I was “that” kid on the bus – you know, the one who said to the sweet, little old lady that complimented my ‘new dolly from Santa,’ “There IS no Santa Claus, we’re Jewish, I got this dolly for Chanukah, which is 8 days, so I get a present a day!” (to the which, she would blush, and turn the other way).
This continued into my adolescent years, having survived the earlier years of a Yeshiva-like day school, that my parents pulled me out of at the end of 3rd grade (and promptly sent me to see a child-psychologist, to deal with the verbal abuse from the Rabbi’s, and my own social-awkwardness, but that’s another blog entry for another day…). In High School, I was the kid who stormed the Principal’s office demanding that EVERY religion be represented in the office decorations or NONE AT ALL. (I was a little miffed that they had a Christmas tree displayed prominantly in the window of the school office).
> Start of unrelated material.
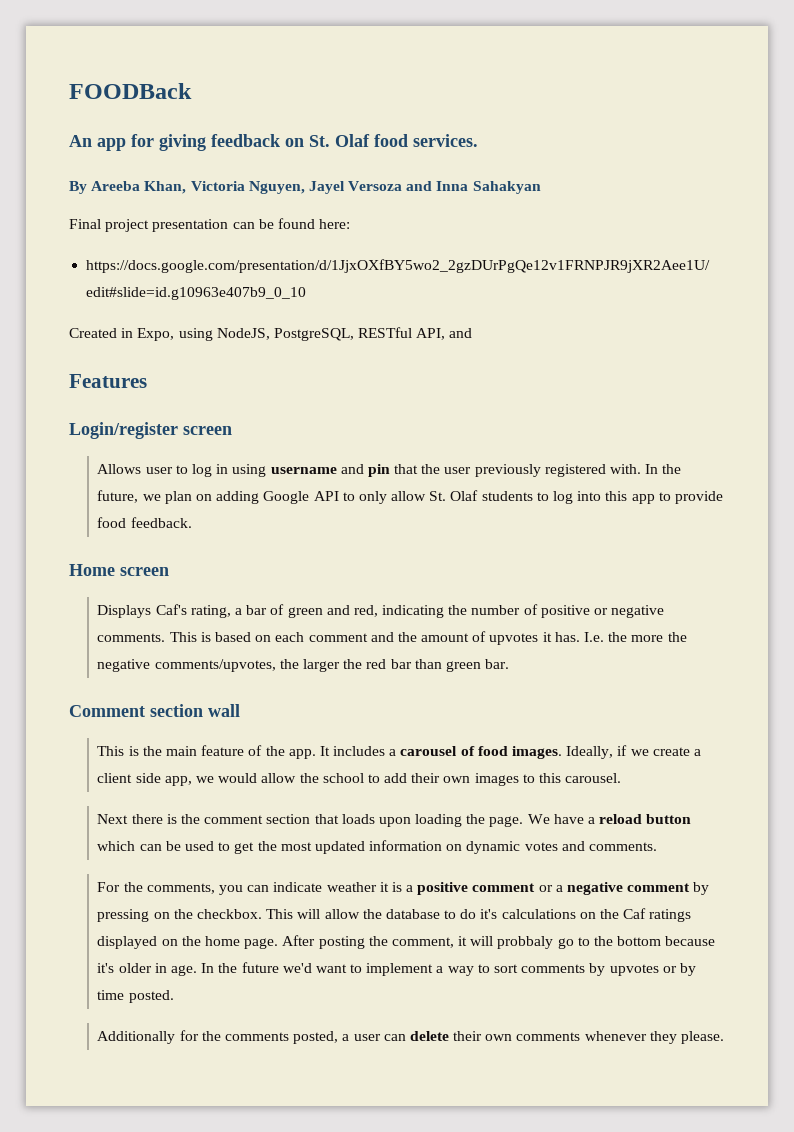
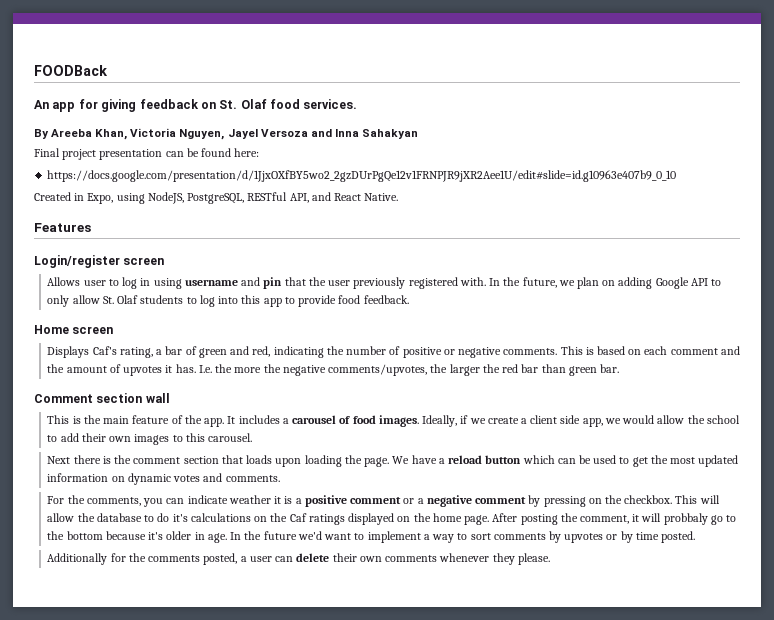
(473, 333) none -> [334,193,399,201] React Native.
This continued into my adult-hood, as I’m that obnoxious little bugger that responds to all of the “Merry Christmas’s” with “Happy Chanukah!” I figure – if you are going to assume that I celebrate Christmas, I will assume that you celebrate Chanukah with me.
Usually, my charming smile lets them know that I am lovingly messing with them. Sometimes, however, it really confuses people. Mostly in places that aren’t NY. When I was on the road with the Flaming Idiots, and we’d go to bizarre, unheard of sections of the hinterlands, I got REALLY Funny looks, the kind that made me think that they really did believe that there is nothing BUT Christmas out there in this wide, wide, vast, multi-cultured world.
So when I heard that Target was changing their signs to say “Happy Holidays,” Instead of “Merry Christmas,” it just made my heart smile with glee – it made me feel as if someone was paying attention. If perhaps, one of the charming folks that I shared my “Happy Chanukah” with was listening, and they told their cousin Sally that there was this girl they met in Oskaloosa, Iowa who wished me a “Happy Chanukah,” and did you know, she was real-nice-like. It made me feel a little more able to tolerate that damn Drummer Boy song in the deli on the corner, because hey! Target, a major monolopy of suburban capitalism, was becoming a little more “inclusive.”
And then I came across this: American Fmaily Association boycotts Target They want to BOYCOTT Target for NOT saying “Merry Christmas.”
These people just get under my skin.
I just don’t get it anymore. Isn’t the whole message of Jesus to be loving and kind to all? And not be exclusive? Wasn’t that the whole point of Christianity to begin with? It has turned ugly, in so many ways.
Now there are TONS of normal, goodhearted Christians out there, of course, but I’m pointing my finger at these wack-jobs.
I’ve spent the majority of my life trying to be inclusive of everyone, and will continue to do so.